10 ay önce, 7 Ocak 2025 tarihinde, Eskişehir Büyükşehir Belediyesi, Odunpazarı Belediyesi, Tepebaşı Belediyesi ve TMMOB İnşaat Mühendisleri Odası Eskişehir Şubesi arasında önemli bir protokol duyuruldu.

Protokol kapsamında 52 mahallede toplam 51 bin 801 yapı, uzman ekipler tarafından titizlikle incelendi. Rakamlar büyük, sayılar etkileyici. Kağıt üzerinde şehir yönetimi için övünecek bir başarı olarak sunuldu. Ancak bu rakamlar, şehirdeki gerçek dönüşümü yansıtmaktan hâlâ uzak.

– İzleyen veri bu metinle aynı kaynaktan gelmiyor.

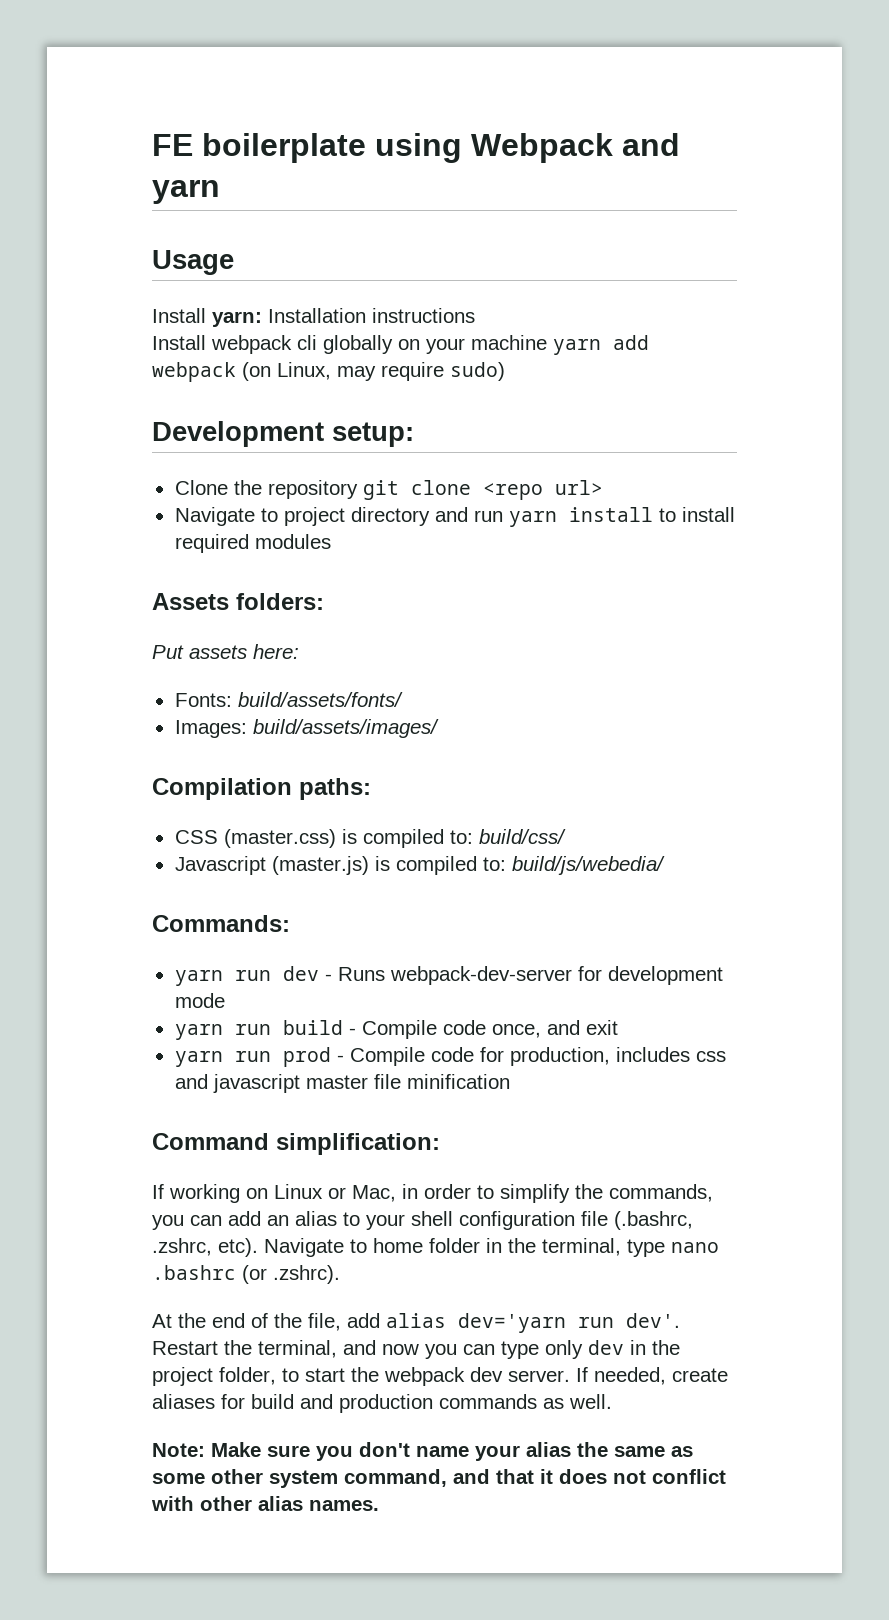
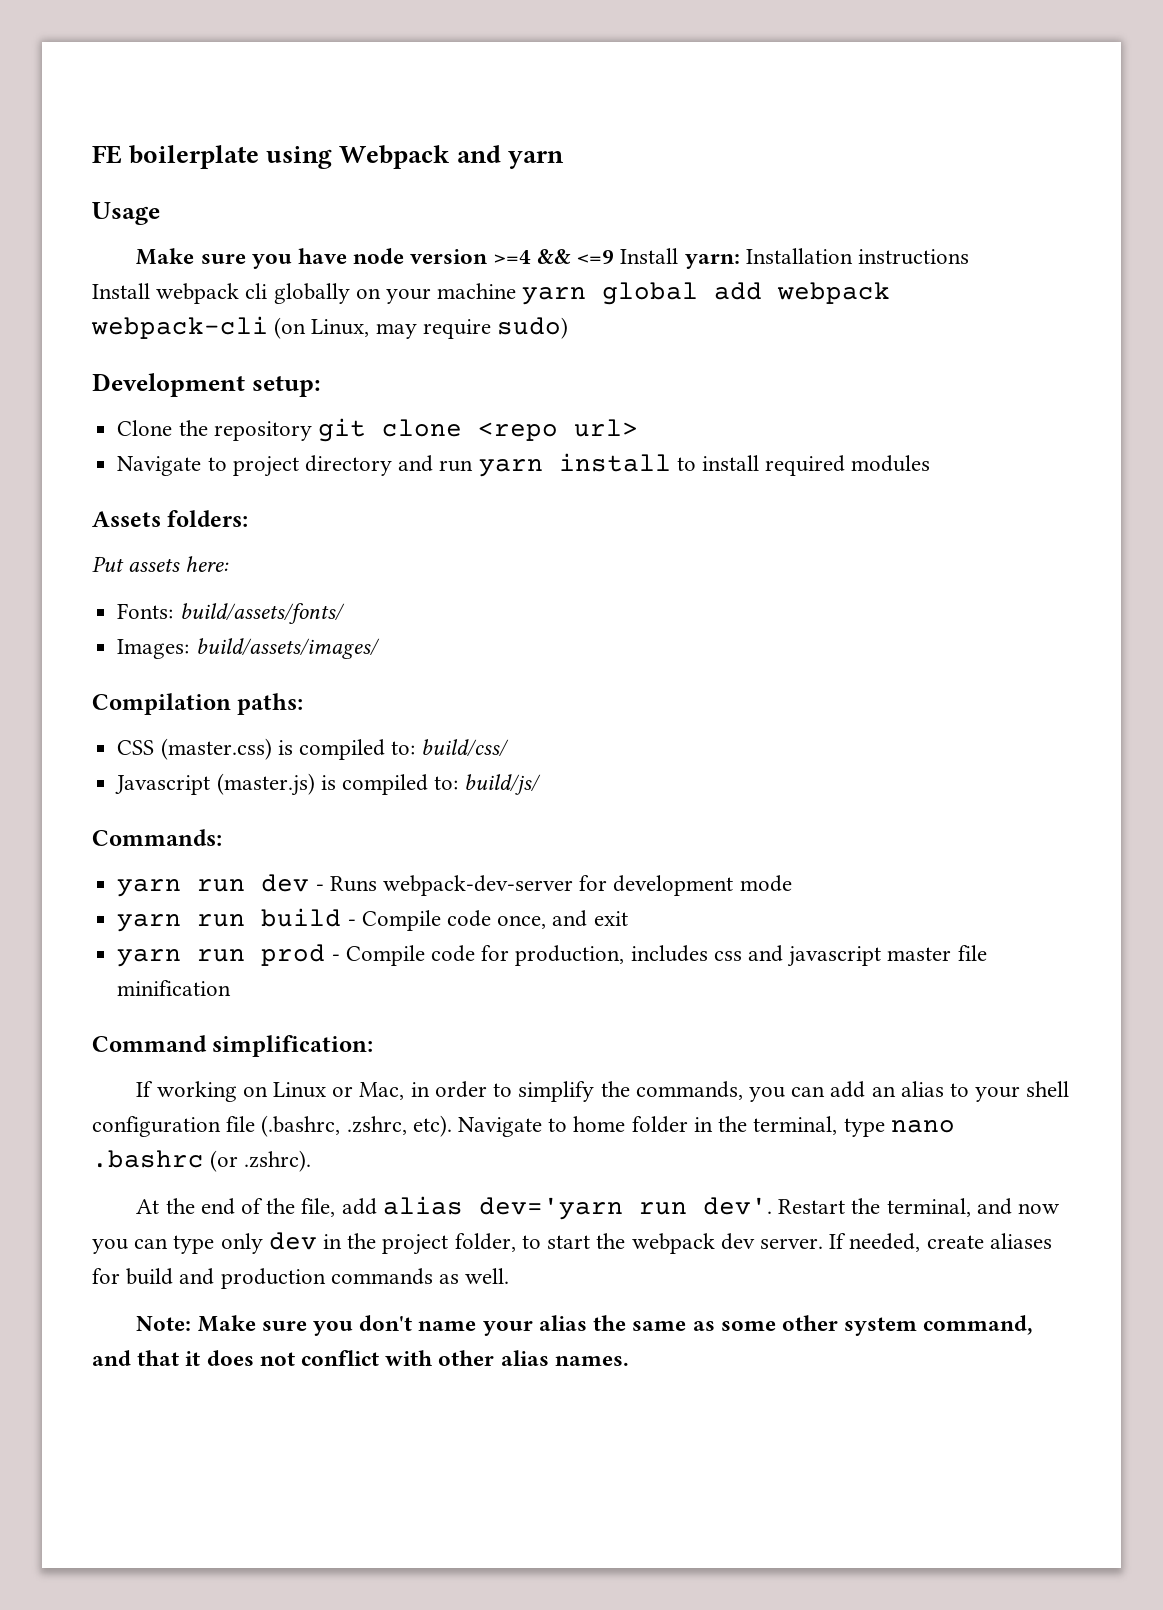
(234, 262) none -> [136,248,615,269] Make sure you have node version >=4 && <=9
(601, 347) none -> [602,282,699,305] global
(236, 372) none -> [91,316,268,339] webpack-cli
[511,856,665,875] build/js/webedia/ -> [464,774,542,795] build/js/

Eskişehir’de kentsel dönüşüm konusu, sadece yapıların fiziki durumunu incelemekten ibaret değil. Bu süreç, şehir planlaması, vatandaşın güvenliği, afet bilinci ve uzun vadeli yaşam kalitesi ile doğrudan ilişkili.

10 ay önce yapılan tespitler bugün hâlâ somut adımlara dönüşmemişse, bu sadece teknik bir eksiklik değil; aynı zamanda vatandaşın güvenliği ve şehrin sürdürülebilir geleceği için ciddi bir risk anlamına geliyor.

Kaç yapı güçlendirildi? Kaç yapı için dönüşüm dosyası açıldı? Kaç mahallede riskli yapıların acil olarak yenilenmesine başlandı?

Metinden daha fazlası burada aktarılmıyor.